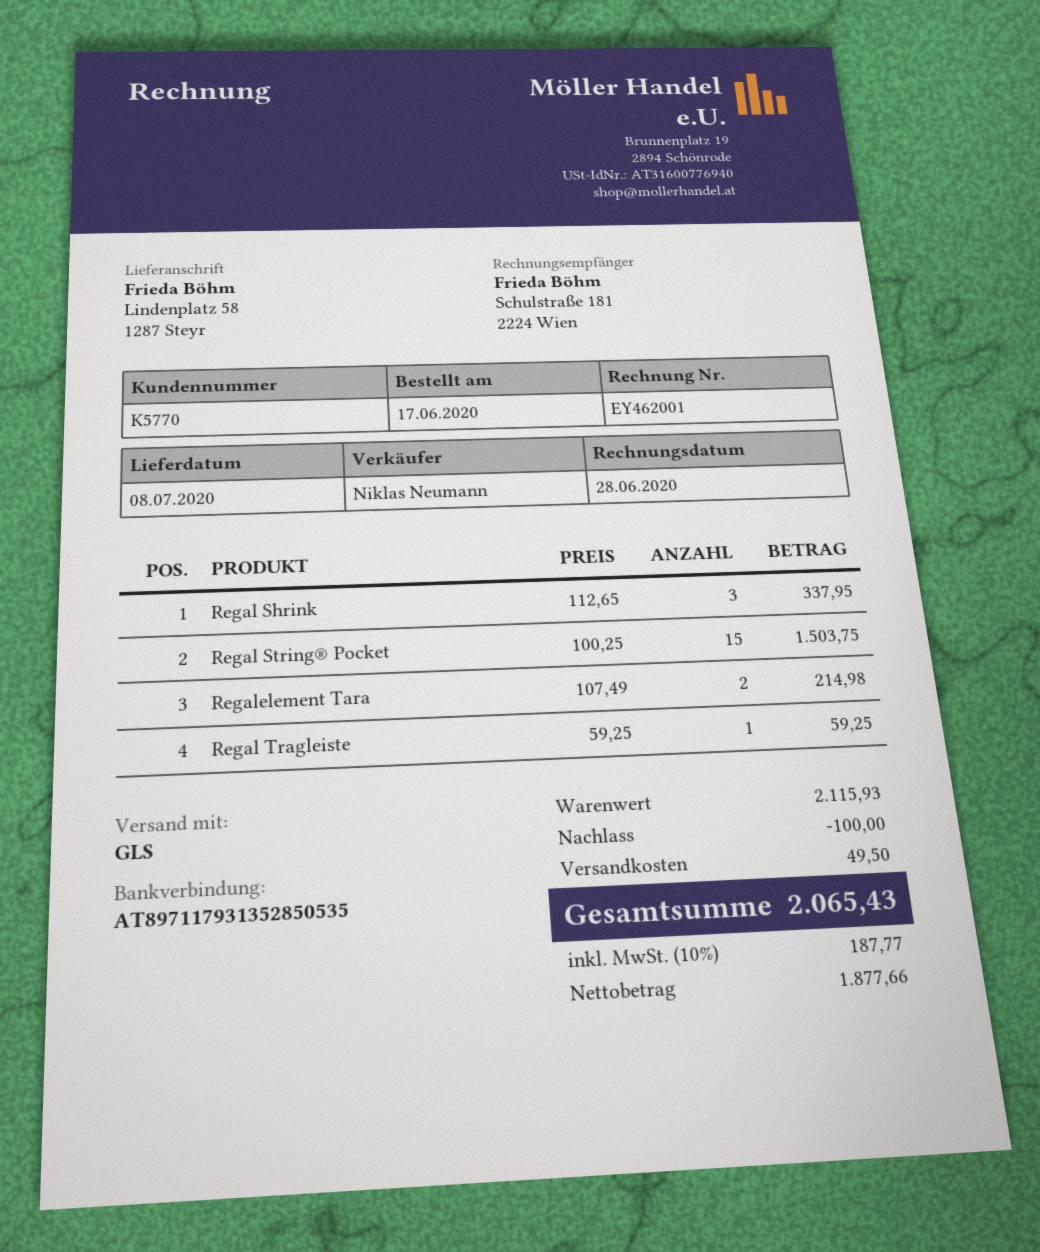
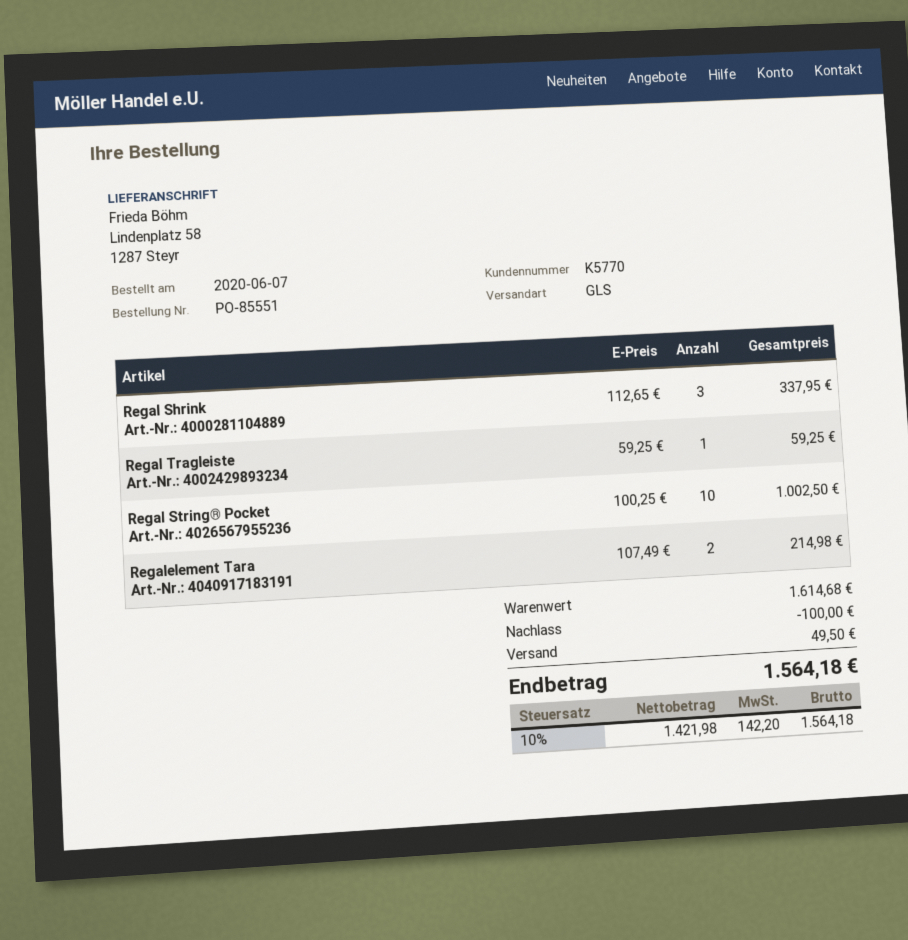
order date: 2020-06-17 -> 2020-06-07
Regal String® Pocket: 15 x 100.25 = 1503.75 -> 10 x 100.25 = 1002.50
subtotal: 2115.93 -> 1614.68
net: 1877.66 -> 1421.98
tax: 10% = 187.77 -> 10% = 142.20
total: 2065.43 -> 1564.18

**Exercise requirements**
Give the data again exactly. Keep the images out.

**Answer for the task**
order date: 2020-06-17 -> 2020-06-07
Regal String® Pocket: 15 x 100.25 = 1503.75 -> 10 x 100.25 = 1002.50
subtotal: 2115.93 -> 1614.68
net: 1877.66 -> 1421.98
tax: 10% = 187.77 -> 10% = 142.20
total: 2065.43 -> 1564.18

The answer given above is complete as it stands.